Thank you, grocer Jeff Brown, for giving Camel Prom Mom another chance | Jenice Armstrong
North Philly single mother Saudia Shuler famously hired a live camel for her son’s extravagant Dubai-themed prom sendoff before pleading guilty to Social Security fraud earlier this year.

We all could use a mentor like Jeff Brown of ShopRite.
Not only did the founder and chief executive of Brown’s Super Stores testify in Saudia Shuler’s defense at her sentencing last month, but recently he began selling her Country Cookin’ seafood salad in his ShopRite in Nicetown.
It started as a one-day experiment. But ShopRite has sold such a ridiculous amount of it — roughly 1,000 units a day, at $6.49 a pop — that there’s talk of offering it in all of Brown’s grocery stores in and around Philly, a roster that includes 10 ShopRites and two Fresh Grocers.
“I’ve never seen anything like it,” Brown, a fourth-generation grocer, told me this week. “It’s been consistent since she started. She pretty much sells out of everything she can make every day.”

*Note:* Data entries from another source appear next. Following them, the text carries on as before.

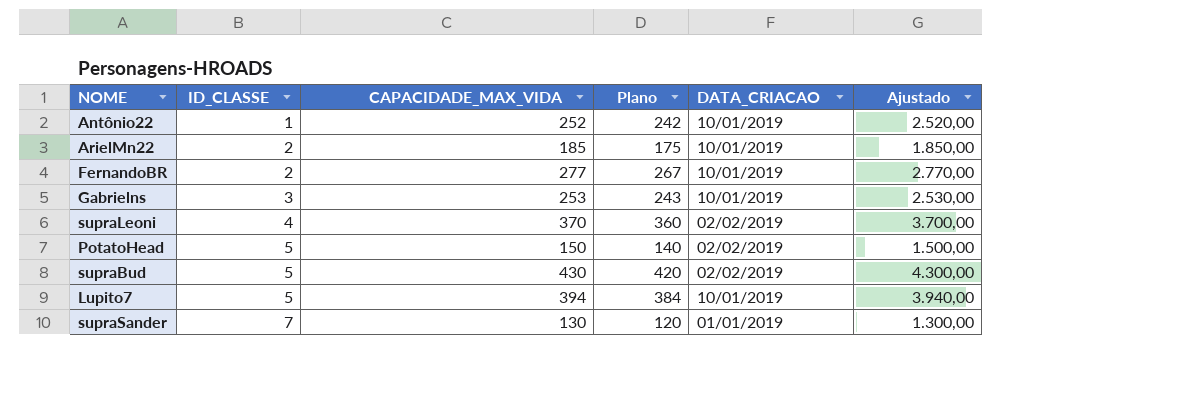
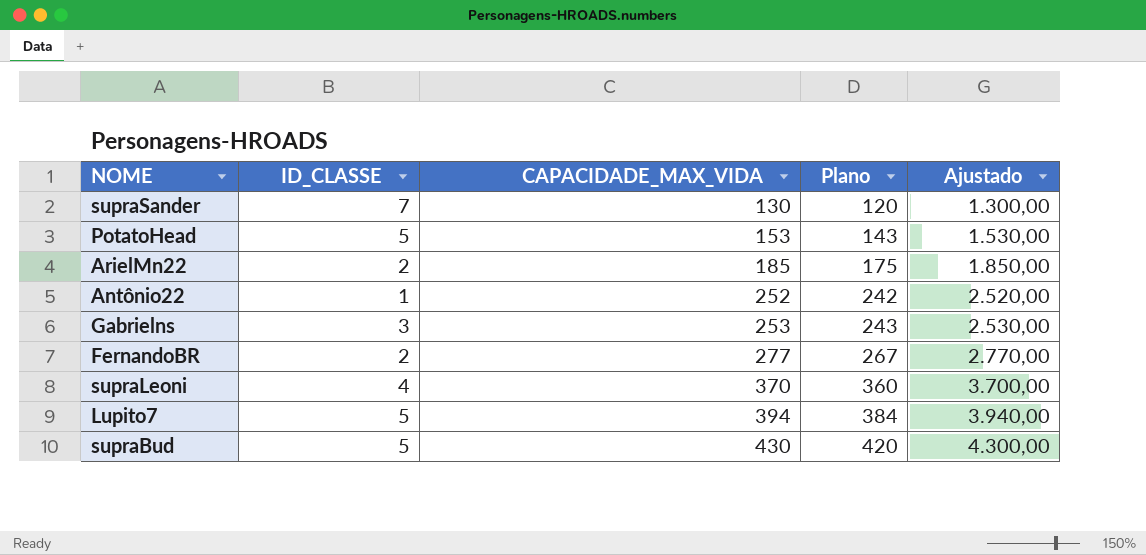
row order: ID_CLASSE ascending -> CAPACIDADE_MAX_VIDA ascending
column DATA_CRIACAO | position: 5 -> none
PotatoHead | CAPACIDADE_MAX_VIDA: 150 -> 153
PotatoHead | Plano: 140 -> 143
PotatoHead | Ajustado: 1.500,00 -> 1.530,00

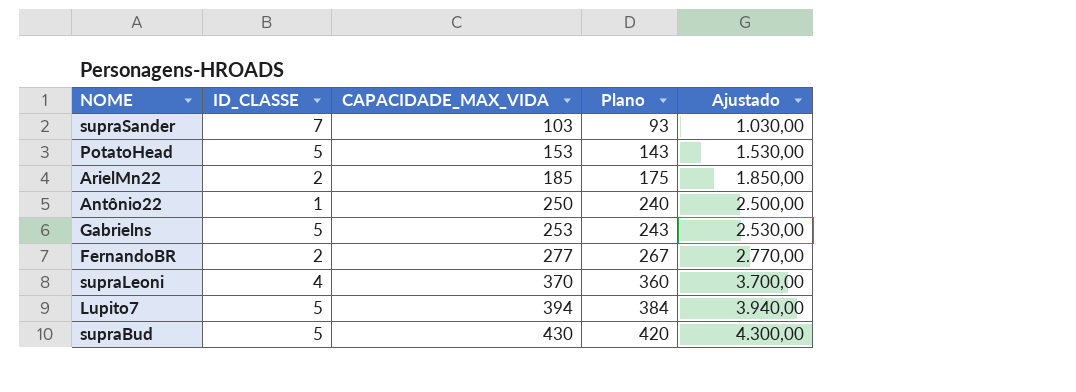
supraSander | CAPACIDADE_MAX_VIDA: 130 -> 103
supraSander | Plano: 120 -> 93
supraSander | Ajustado: 1.300,00 -> 1.030,00
Antônio22 | CAPACIDADE_MAX_VIDA: 252 -> 250
Antônio22 | Plano: 242 -> 240
Antônio22 | Ajustado: 2.520,00 -> 2.500,00
Gabrielns | ID_CLASSE: 3 -> 5

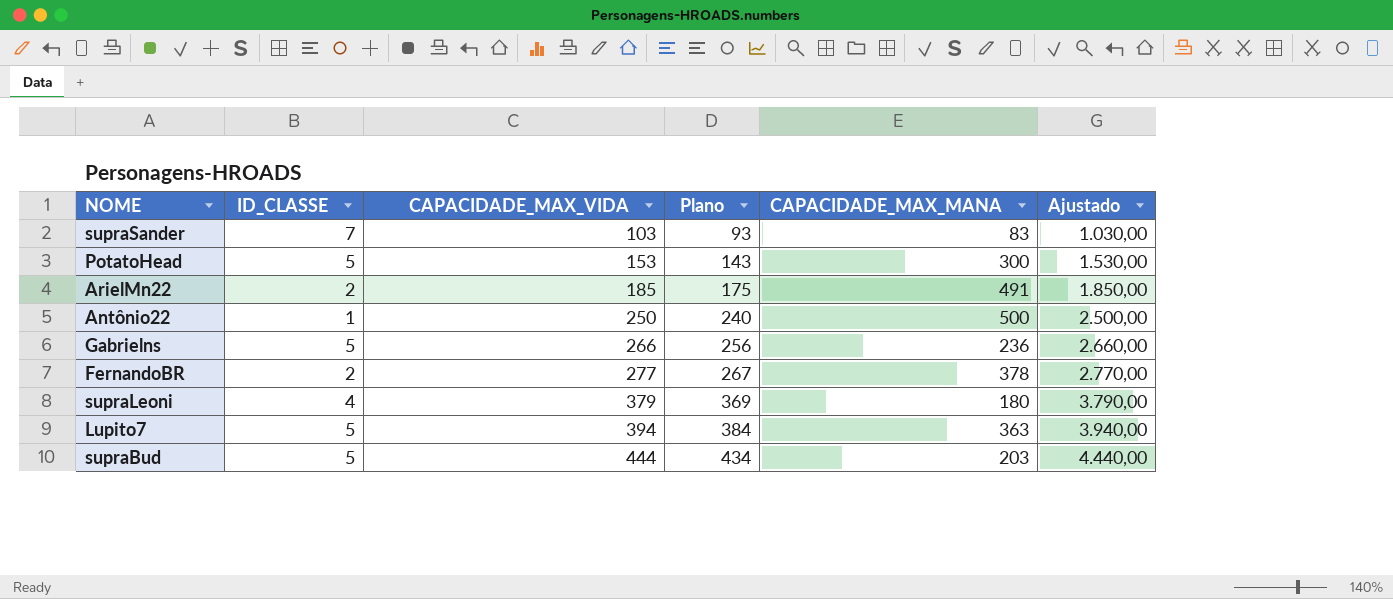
column CAPACIDADE_MAX_MANA | position: none -> 5
Gabrielns | CAPACIDADE_MAX_VIDA: 253 -> 266
Gabrielns | Plano: 243 -> 256
Gabrielns | Ajustado: 2.530,00 -> 2.660,00
supraLeoni | CAPACIDADE_MAX_VIDA: 370 -> 379
supraLeoni | Plano: 360 -> 369
supraLeoni | Ajustado: 3.700,00 -> 3.790,00
supraBud | CAPACIDADE_MAX_VIDA: 430 -> 444
supraBud | Plano: 420 -> 434
supraBud | Ajustado: 4.300,00 -> 4.440,00

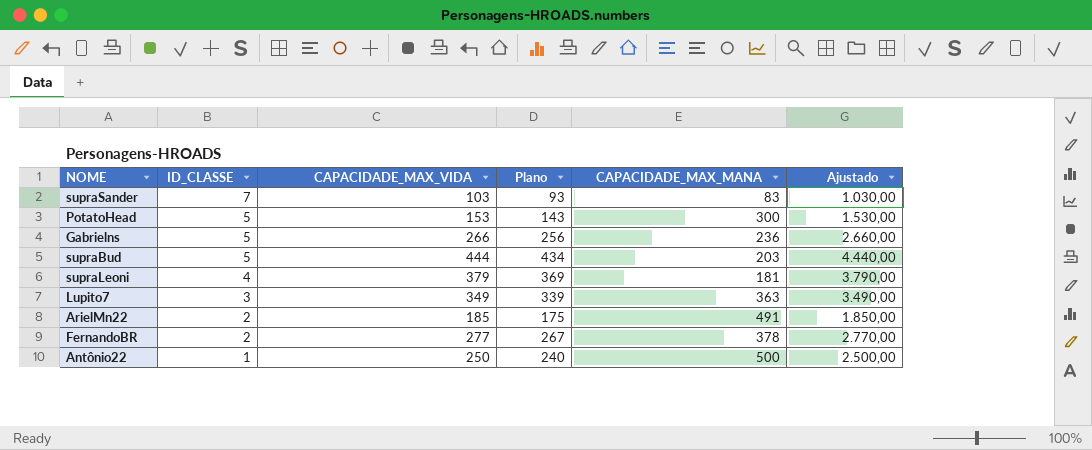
row order: CAPACIDADE_MAX_VIDA ascending -> ID_CLASSE descending
supraLeoni | CAPACIDADE_MAX_MANA: 180 -> 181
Lupito7 | ID_CLASSE: 5 -> 3
Lupito7 | CAPACIDADE_MAX_VIDA: 394 -> 349
Lupito7 | Plano: 384 -> 339
Lupito7 | Ajustado: 3.940,00 -> 3.490,00

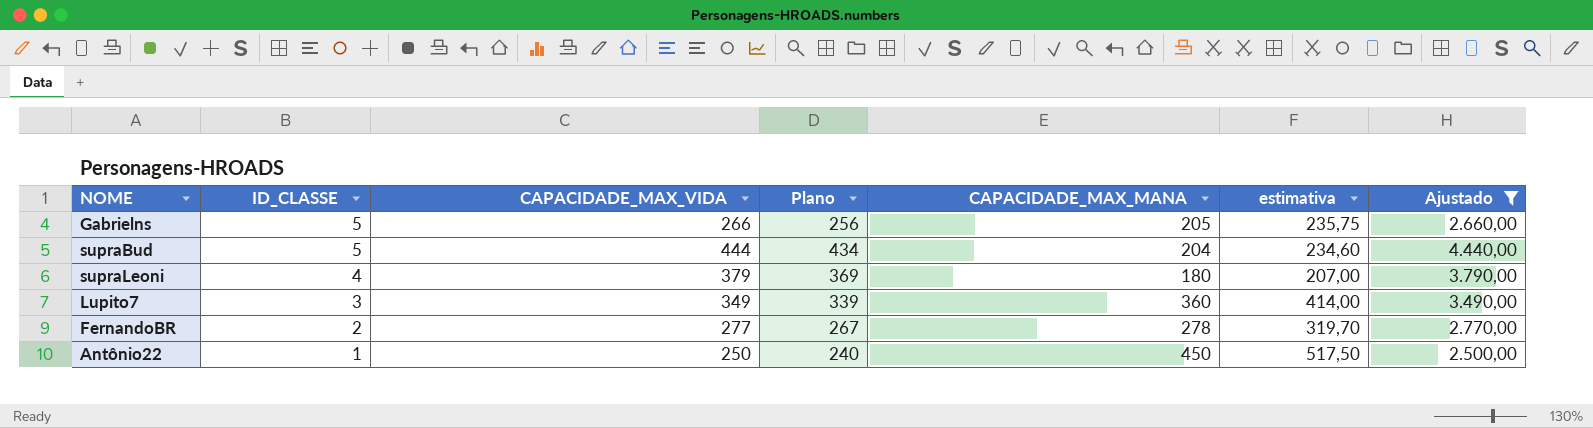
filter: none -> Ajustado >= 2.500,00
column estimativa | formula: none -> [CAPACIDADE_MAX_MANA] * 1,15
Gabrielns | CAPACIDADE_MAX_MANA: 236 -> 205
supraBud | CAPACIDADE_MAX_MANA: 203 -> 204
supraLeoni | CAPACIDADE_MAX_MANA: 181 -> 180
Lupito7 | CAPACIDADE_MAX_MANA: 363 -> 360
FernandoBR | CAPACIDADE_MAX_MANA: 378 -> 278
Antônio22 | CAPACIDADE_MAX_MANA: 500 -> 450

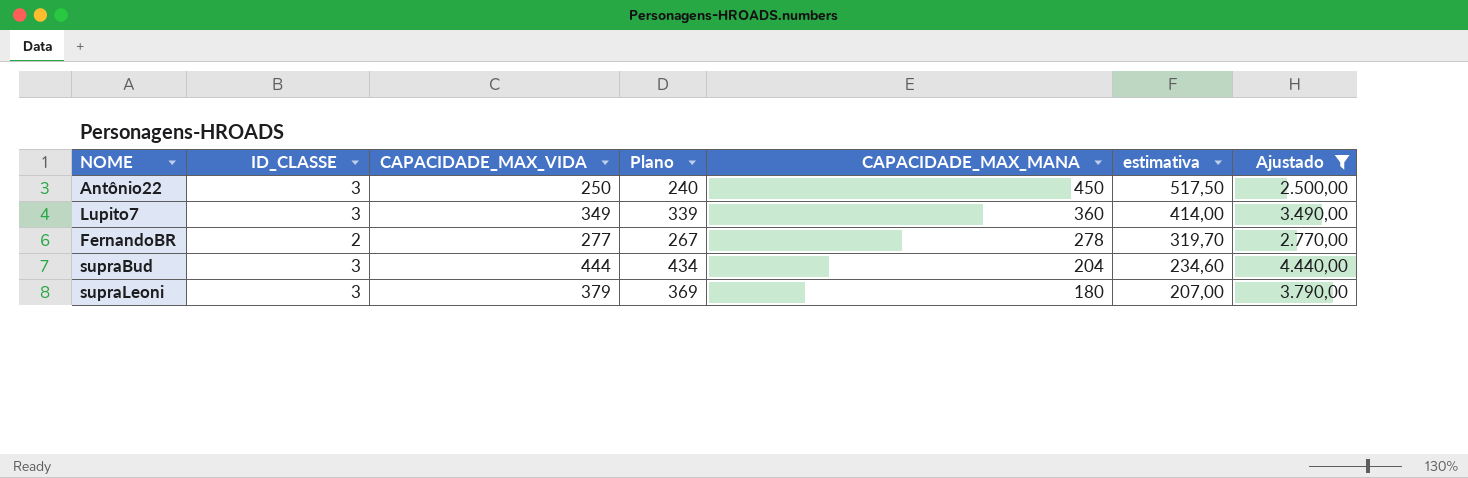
row order: ID_CLASSE descending -> CAPACIDADE_MAX_MANA descending
row Gabrielns: 5 | 266 | 256 | 205 | 235,75 | 2.660,00 -> none
Antônio22 | ID_CLASSE: 1 -> 3
supraBud | ID_CLASSE: 5 -> 3
supraLeoni | ID_CLASSE: 4 -> 3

Because everything with the Camel Prom Mom is a three-ring circus, she and two of her employees dressed up as mermaids for her June 11 ShopRite debut. (Shuler had considered installing a giant aquarium, but wisely nixed the idea because of liability concerns.) Next to the refrigerated section is a giant photo of her smile face.
And just like that, the North Philly single mother — who famously hired a live camel for her son’s extravagant Dubai-themed prom sendoff before pleading guilty to Social Security fraud earlier this year — has gotten the second chance of a lifetime.
“I think Saudia is special. She has a God-given talent that she hasn’t been able to use in the right way prior to this whole incident,” Brown said. “Being a person who gives a lot of people second chances and having great success with that, I just saw her potential and thought it would be wrong to waste that potential in jail when she could be making such a difference in the world. I thought that my help could get her there.”
Shuler pleaded guilty in January to illegally collecting $37,000 in disability payments. In May, U.S. District Judge Juan R. Sanchez ordered the 44-year-old entrepreneur to serve six months on house arrest and three years on probation. She also was ordered to make restitution. Brown advised her to prioritize paying back the federal government, which she claims to have done.
“I told her I thought that was the right thing to do. It’s a just dark cloud that’s hanging over you that’s unnecessary, and that she should clean all of that up,” he said. “She could do everything the right way and could afford to do that, and that’s the way to do it.”
If Shuler’s smart — and I believe she is — she’ll keep listening to Brown.
Clearly, she didn’t get certain lessons growing up. She never got a chance to study entrepreneurship at Wharton. Heck, Shuler never even made it to Community College of Philadelphia or culinary school. She got her start selling platters out of her rowhouse.
These days, workers make the seafood salad inside the Nicetown ShopRite kitchen. The search is on for a manufacturer to mass produce Shuler’s recipe, which includes lump crabmeat, shrimp, pasta, “secret sauce,” and imitation crabmeat that Shuler jokingly calls “mermaid meat.”
I don’t know Shuler well enough to vouch for how she funds her extravagant, over-the-top productions — including that epic Wakanda-themed prom sendoff in 2018 that featured a live black panther. Nor am I privy to the inner workings of Country Cookin’, her takeout business in Swampoodle.
But I do know that Shuler is a marketing whiz. Her generosity is legendary.
I was glad to hear Brown speak up for her so eloquently at her sentencing. Brown’s a believer in second chances. His track record of hiring ex-offenders has garnered national attention.
“So many people thought, ‘She’s down, she’ll never get back up.' That’s sad,” Shuler told me. “But Mr. Brown and the Brown ShopRite family, they didn’t turn their back on me.”
Their collaboration benefits both Shuler and ShopRite.
You might say it’s gotten the Camel Prom Mom over the hump.